After that early bite, the fish are pushing a bit deeper to the edges and drains. Try working crankbaits along points and jigs or Carolina rigs off the ledges and structure once the sky’s up. The bite’s slow but steady in the midday heat, so don’t be afraid to slow your presentation and stay patient—those bigger fish might need a little coaxing.
Crappie are sliding out toward deeper brush piles and standing timber. It’s not on fire, but patient anglers using small jigs or minnows are bringing in slabs off the deeper piles. White bass are schooling off main lake points—keep an eye on the surface for splashes, as those schools can go off quick. Catfish are moving to deeper creek channels and ledges; cut bait, especially shad, is drawing in blues and channels for some solid stringers.
Today’s solunar tables predict minor activity peaking midmorning from about 9:25 to 10:25 and a major window late this afternoon from 4:26 to 6:26 PM, so plan to be near your best spot when things pick up. The moon’s just a quarter full and still growing, so fish might be a touch more cautious with all that overhead sunlight—downsizing your presentations and using natural colors could put more fish in the boat.

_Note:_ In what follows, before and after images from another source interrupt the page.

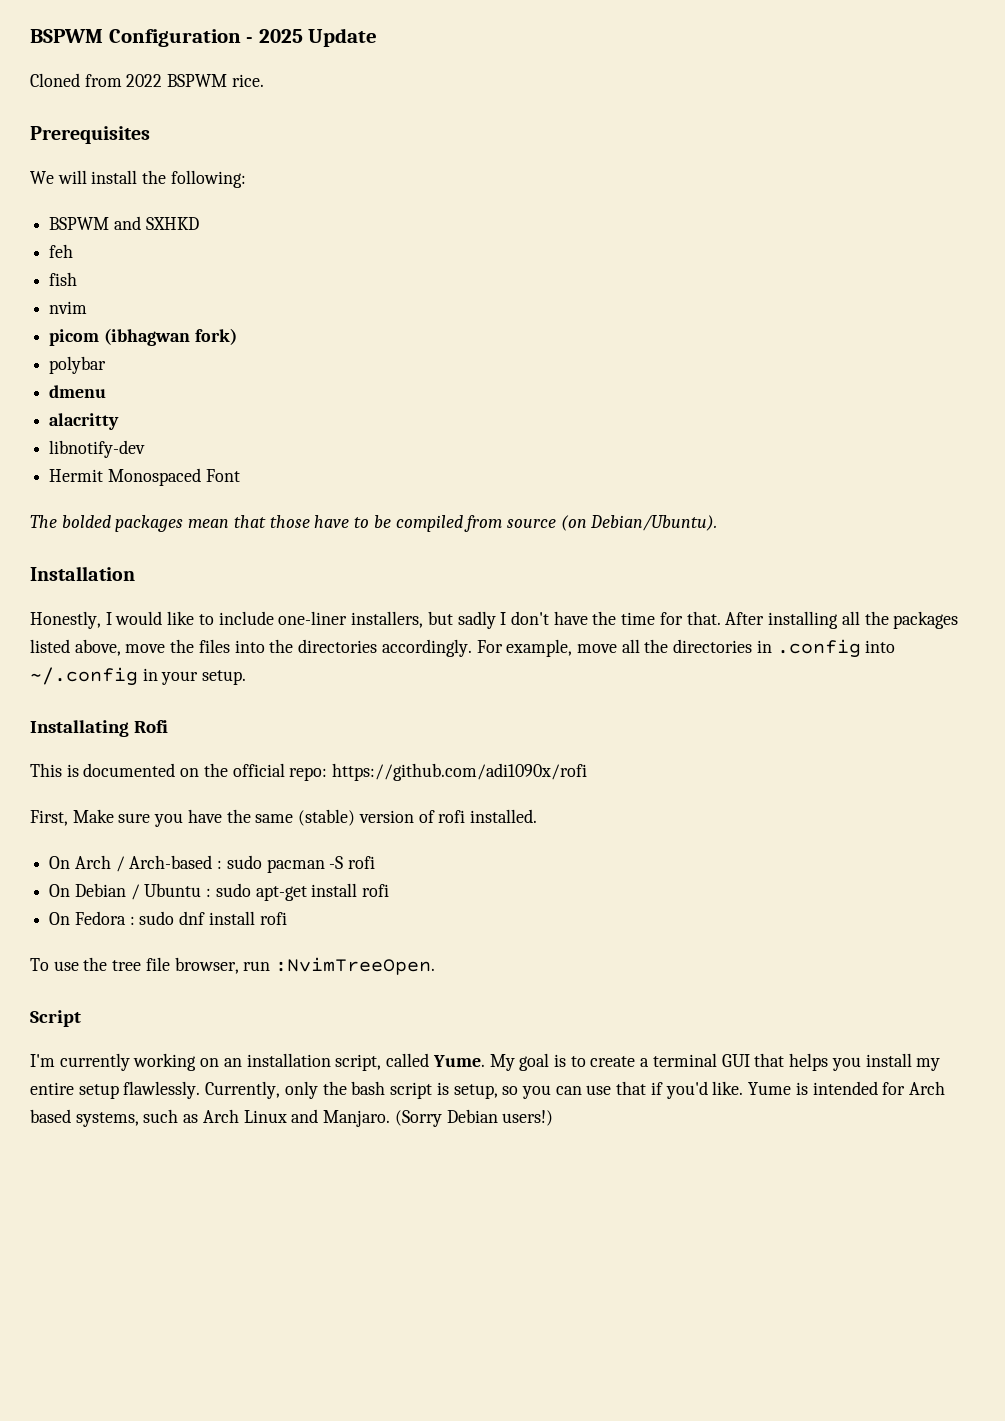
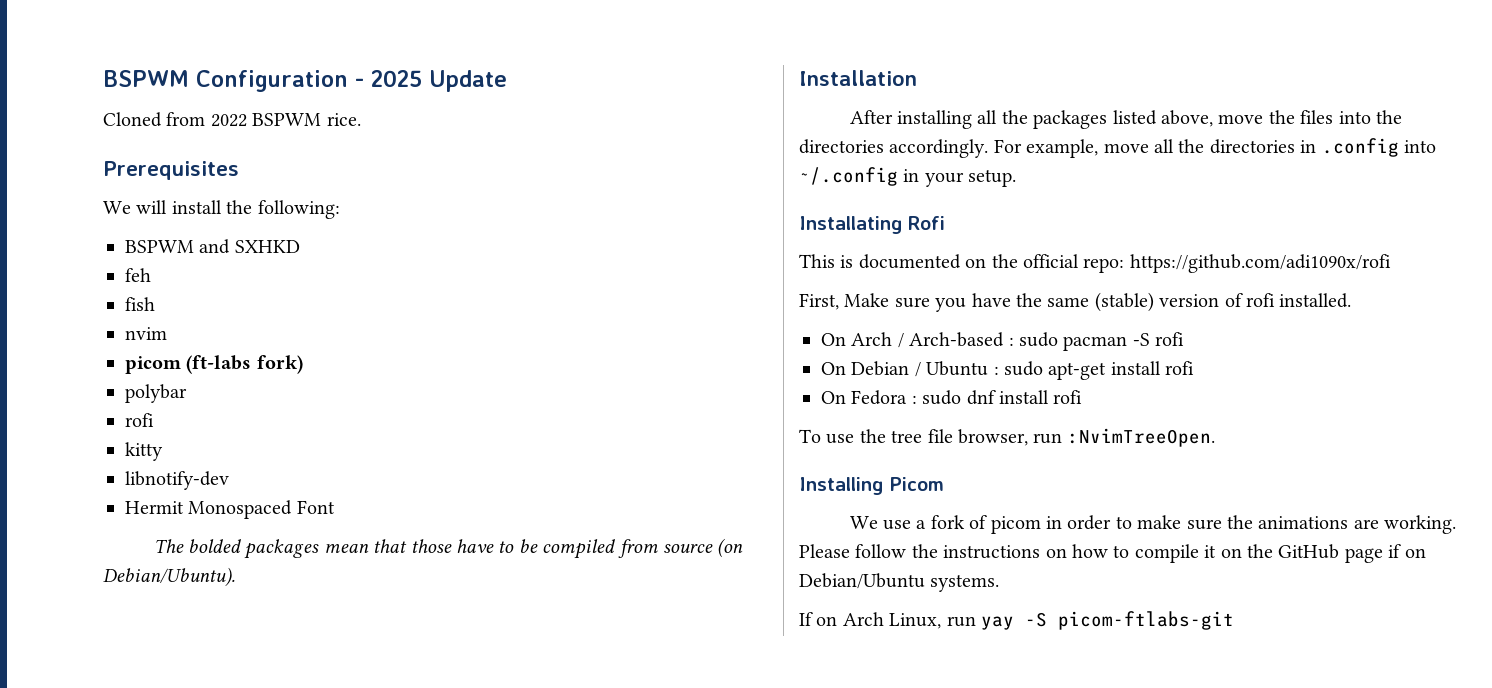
- picom (ibhagwan fork)
+ picom (ft-labs fork)
  polybar
- dmenu
- alacritty
+ rofi
+ kitty
- Honestly, I would like to include one-liner installers, but sadly I don't have the time for that.
- Script
- I'm currently working on an installation script, called Yume. My goal is to create a terminal GUI that helps you install my entire setup flawlessly. Currently, only the bash script is setup, so you can use that if you'd like. Yume is intended for Arch based systems, such as Arch Linux and Manjaro. (Sorry Debian users!)
+ Installing Picom
+ We use a fork of picom in order to make sure the animations are working. Please follow the instructions on how to compile it on the GitHub page if on Debian/Ubuntu systems.
+ If on Arch Linux, run yay -S picom-ftlabs-git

As far as bait, plastics in watermelon red, junebug, and green pumpkin have been hot. Paired with Texas rigs in the grass or flipping jigs near wood, you’re in good shape. Best early goes to topwater walkers and poppers, mid-morning to deep-diving crankbaits and soft plastics. For the crappie, stick with chartreuse or monkey milk jigs in brush, and for cats, you can't beat fresh cut shad or prepared punch bait.
Recent catches include a few double-digit largemouths pulled offshore in the last week, some big stringers of eating-sized channels, and a couple of limits of crappie out of the deeper piles. Nothing’s quite like the spring bite, but there's plenty of action for the September angler wanting to stock a freezer or just feel that thump.
Two hot spots worth your time today: the Five Fingers area is holding shallow bass—work the edges of that vegetation line, especially in the early hours. Harvey Creek’s main channel timber and adjacent brush can turn up both bass and crappie if you’re willing to bounce spots until you find the right pile.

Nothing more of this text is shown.